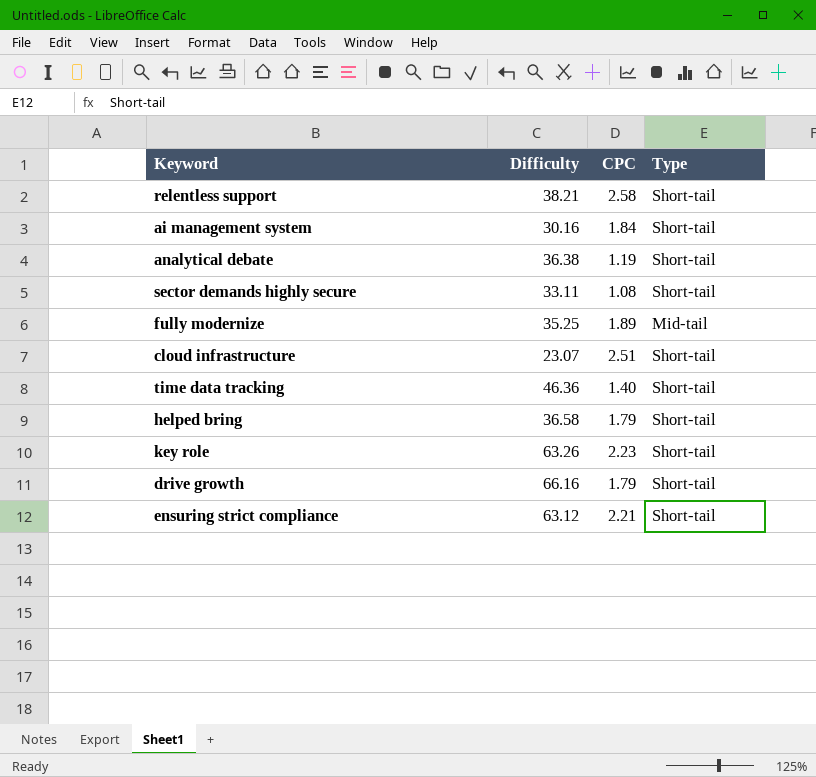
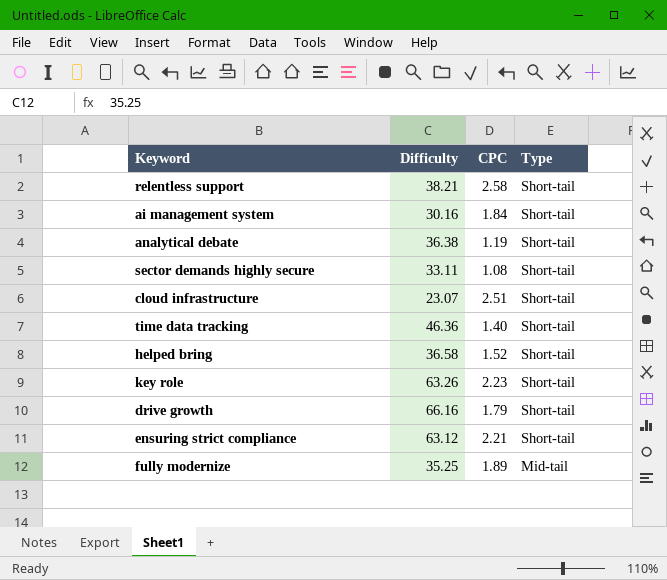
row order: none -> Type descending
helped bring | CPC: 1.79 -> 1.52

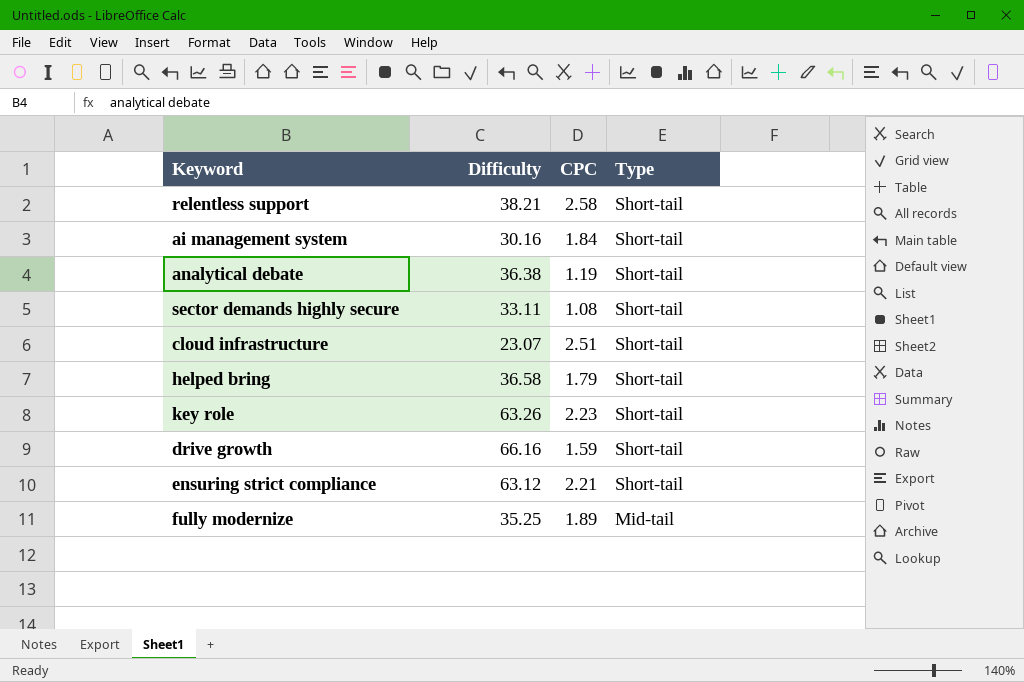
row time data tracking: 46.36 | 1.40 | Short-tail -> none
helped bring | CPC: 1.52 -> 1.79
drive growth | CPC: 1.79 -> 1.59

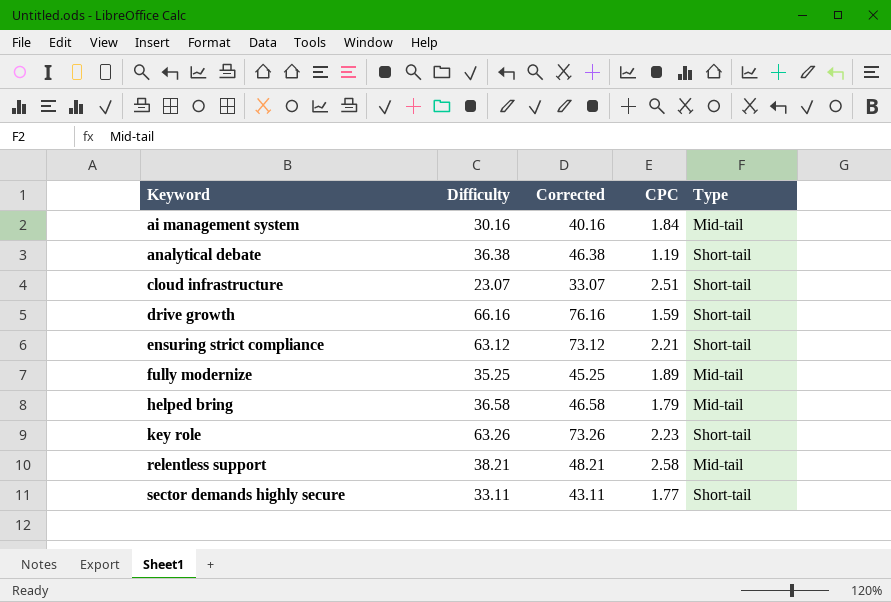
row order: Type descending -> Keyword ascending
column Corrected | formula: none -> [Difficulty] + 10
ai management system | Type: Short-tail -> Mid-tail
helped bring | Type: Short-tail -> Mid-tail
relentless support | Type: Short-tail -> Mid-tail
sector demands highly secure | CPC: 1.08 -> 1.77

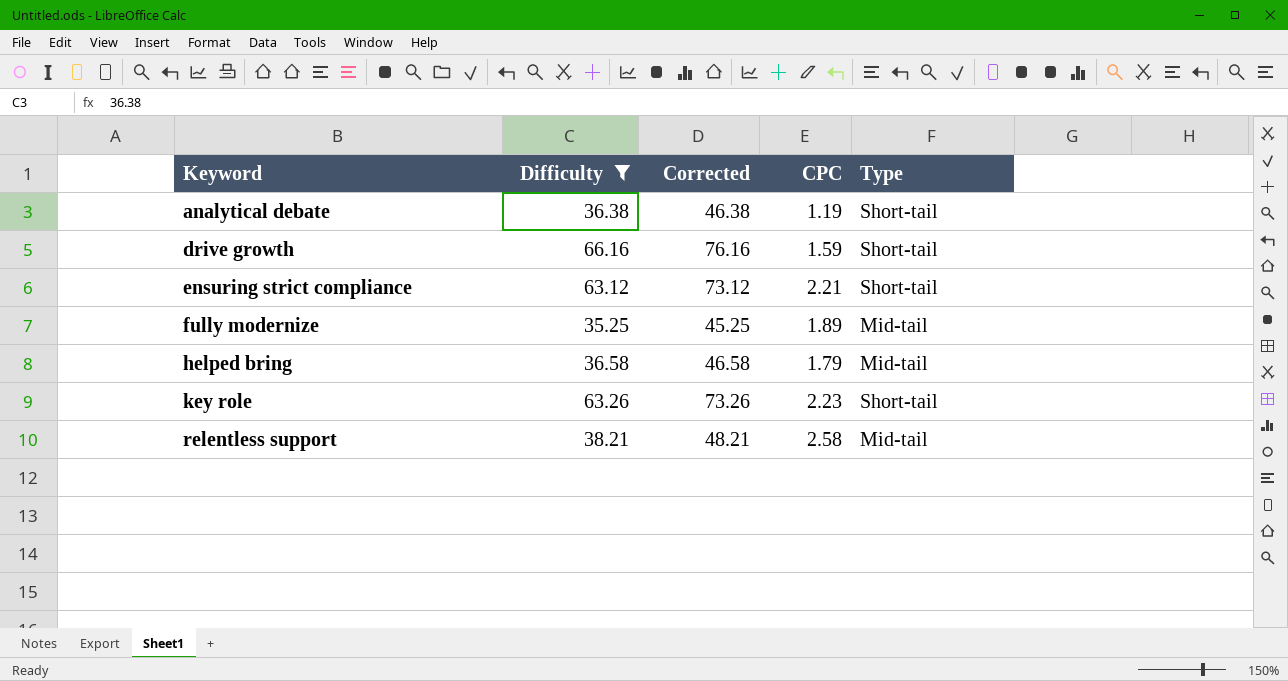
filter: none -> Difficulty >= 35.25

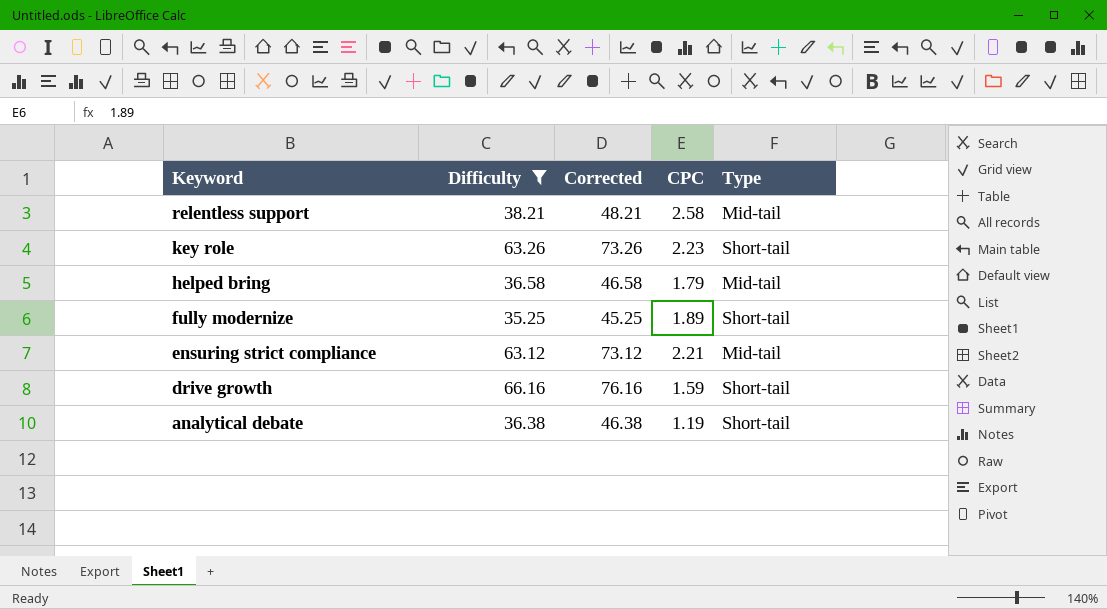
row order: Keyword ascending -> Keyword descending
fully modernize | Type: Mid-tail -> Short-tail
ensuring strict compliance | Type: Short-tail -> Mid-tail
*-*-*
Goal of the exercise
Locate the line containing "helped bring | Type: Short-tail -> Mid-tail" in the material above, then repeat it and every later line exactly, with no pictures.

Answer to the exercise
helped bring | Type: Short-tail -> Mid-tail
relentless support | Type: Short-tail -> Mid-tail
sector demands highly secure | CPC: 1.08 -> 1.77

filter: none -> Difficulty >= 35.25

row order: Keyword ascending -> Keyword descending
fully modernize | Type: Mid-tail -> Short-tail
ensuring strict compliance | Type: Short-tail -> Mid-tail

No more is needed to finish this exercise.